Is Bill Ackman adding to his short bet against Herbalife?
That is what option experts are deducing after a massive bearish bet against the stock was executed over two days this month. Incredibly, even with Herbalife's 10 percent plunge on Thursday off a Chinese investigation into fellow multilevel marketer Nu Skin, shares still need to drop another 40 percent within a year to make the trade profitable at expiration.
(Read more: Nu Skin stock tanks after Chinese investigation)
"This was just a huge, huge bet to make, and the number of people who could do that is really small," said option trader Mike Khouw, primary strategist at Dash Financial. "And Ackman has just enough hubris to do it."

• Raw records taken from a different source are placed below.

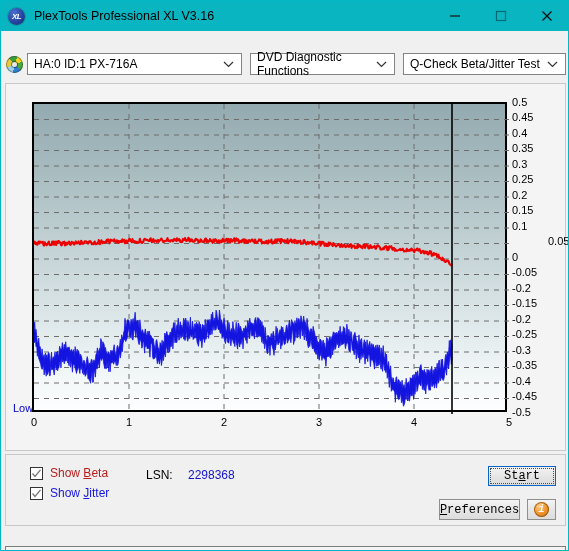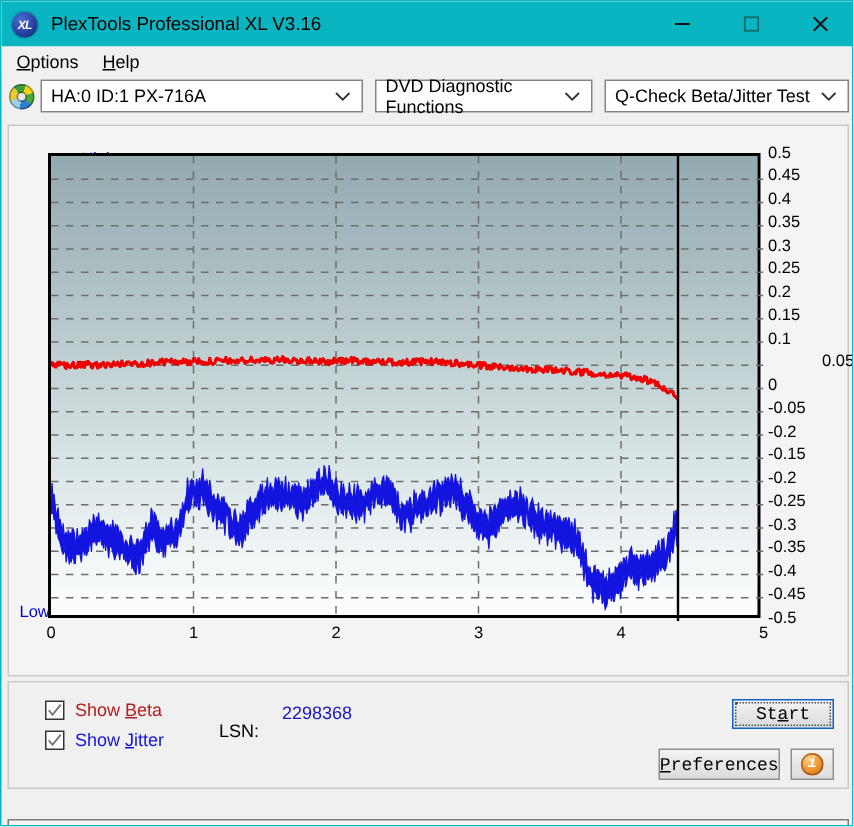--- a/index.html
+++ b/index.html
@@ -333,10 +333,6 @@
     </div>
   </div>
 
-  <div class="menubar">
-    <div class="menu-item"><u>O</u>ptions</div>
-    <div class="menu-item"><u>H</u>elp</div>
-  </div>
 
   <div class="toolbar">
     <div class="disc-icon"></div>

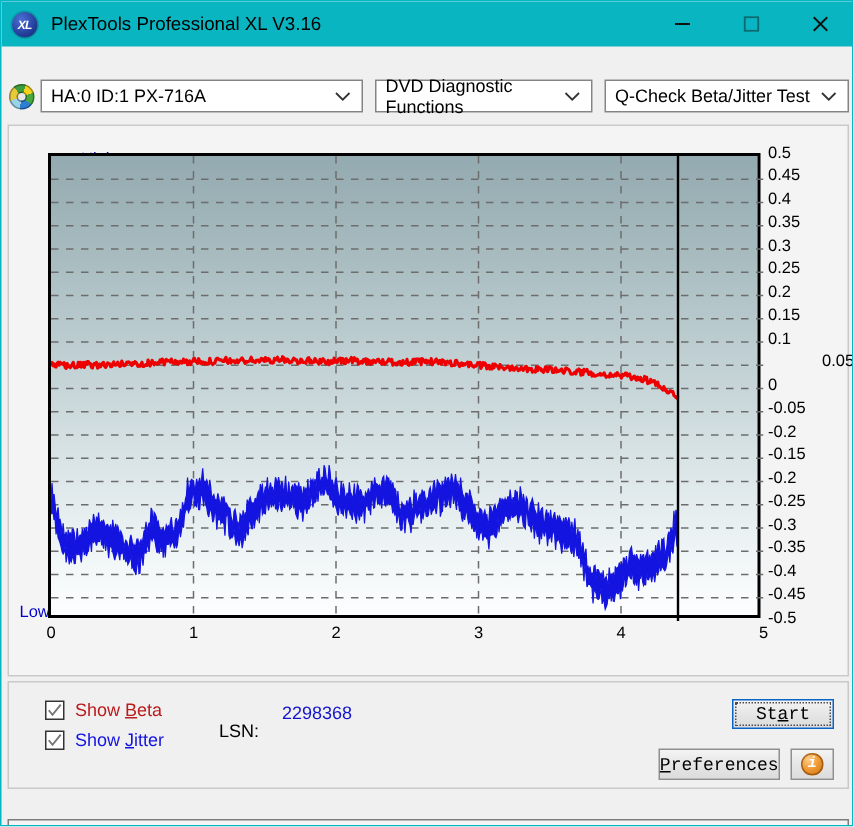--- a/index.html
+++ b/index.html
@@ -236,7 +236,6 @@
     left: 140px; top: 13px;
     font-size: 12px;
     color: #000;
-    margin-top: 12px;
   }
   #lsn-value {
     position: absolute;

On Jan. 9 at 2:50 p.m. ET, 25,000 of the January 2015 50-strike puts in Herbalife were bought for $7.25 each; at about the same time on Jan. 10, 20,000 more were purchased for slightly less.
Buying a put option is profitable only if the stock price falls below the strike price of the put minus the money spent. In total, this trade costs over $32 million and represents a bet that Herbalife stock will fall below 42.75 by January 2015—a 50 percent decline from where the stock was trading.
The two-day trade was itself large enough to make the January 2015 50-strike put Herbalife's most-held option.
Traders say the trade's sheer size and nature limits the number of investors who might have made such a play.
"The long-dated, way-out-of-the-money puts could suggest that Ackman is adding to the over-the-counter put position and the dealer that sold it to him is hedging the position in the listed market, or there is a new entrant on the bear case," commented Dan Nathan, an options trader who writes at RiskReversal.com.
Khouw said, "When you start putting the pieces together—$33 million outlay, net of commissions of premium—who could? And who would? But this fits Ackman's M.O. perfectly."